© Latinas in History 2008 |
BARRAZA,
SANTA CONTRERAS (1951 )
Santa
Contreras Barraza, who hails from Kingsville, Texas, founded a Chicana/Latina
visual arts organization, Mujeres Artistas del Suroeste (MAS). In 1985
Barraza moved to Pennsylvania, accepting a teaching position at La Roche
College. Raising a child as a single parent and establishing an artistic
career was not easy but she received a fellowship to study printmaking
at the Robert Blackburn Printmaking Workshop in New York City. The
following year she joined the advisory board of the INTAR Latin American
Gallery, and soon thereafter, she joined the faculty of the School of
Visual Arts at Pennsylvania State University.

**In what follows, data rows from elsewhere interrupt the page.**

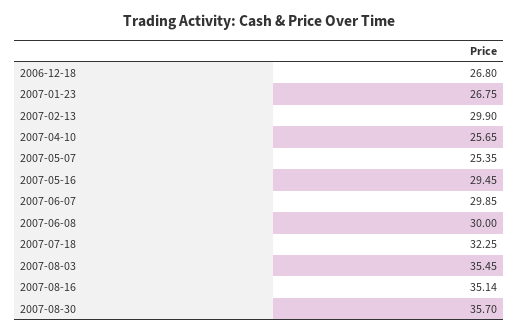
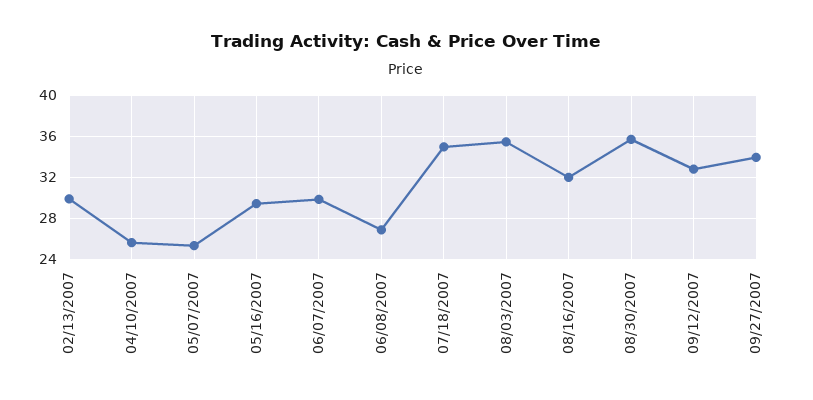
2006-12-18: 26.8 -> none
2007-01-23: 26.75 -> none
2007-06-08: 30 -> 27
2007-07-18: 32.25 -> 35
2007-08-16: 35.14 -> 32
09/12/2007: none -> 33
09/27/2007: none -> 34

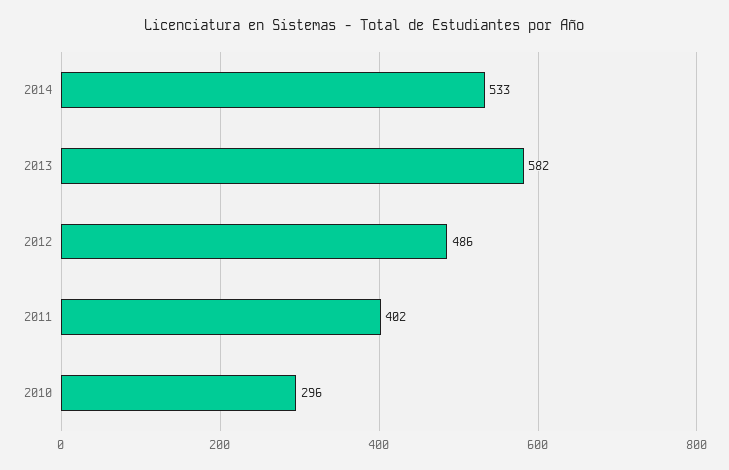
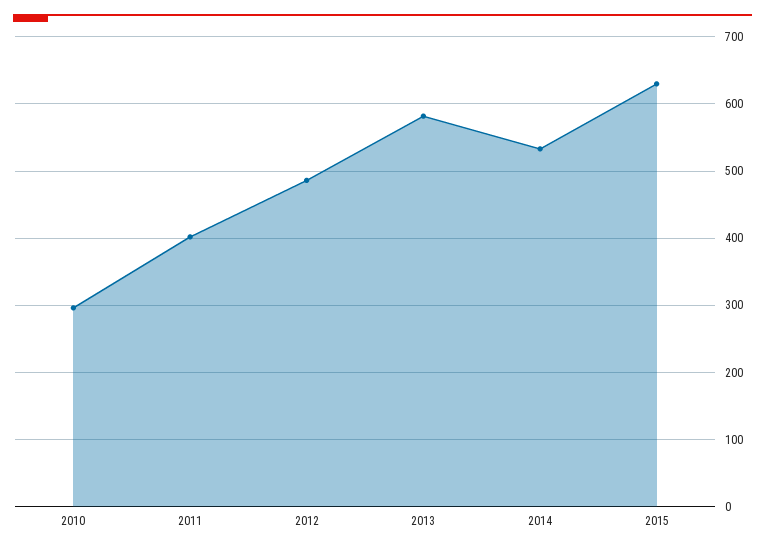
2015: none -> 630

Barraza returned to Texas
in 1996 and was commissioned to paint a mural at the Biosciences Building
of the University of Texas at San Antonio. Since 1998 she has chaired
the art department at Texas A&M University, Kingsville. Her works
have been included in individual and collective exhibitions in galleries
and museums across the United States and Mexico. In addition, in 2001,
Texas A&M University Press published Santa Barraza, Artist of
the Borderlands, the first scholarly work on the life and work of
a Chicana artist. The book received the 2001 Southwest Book Award.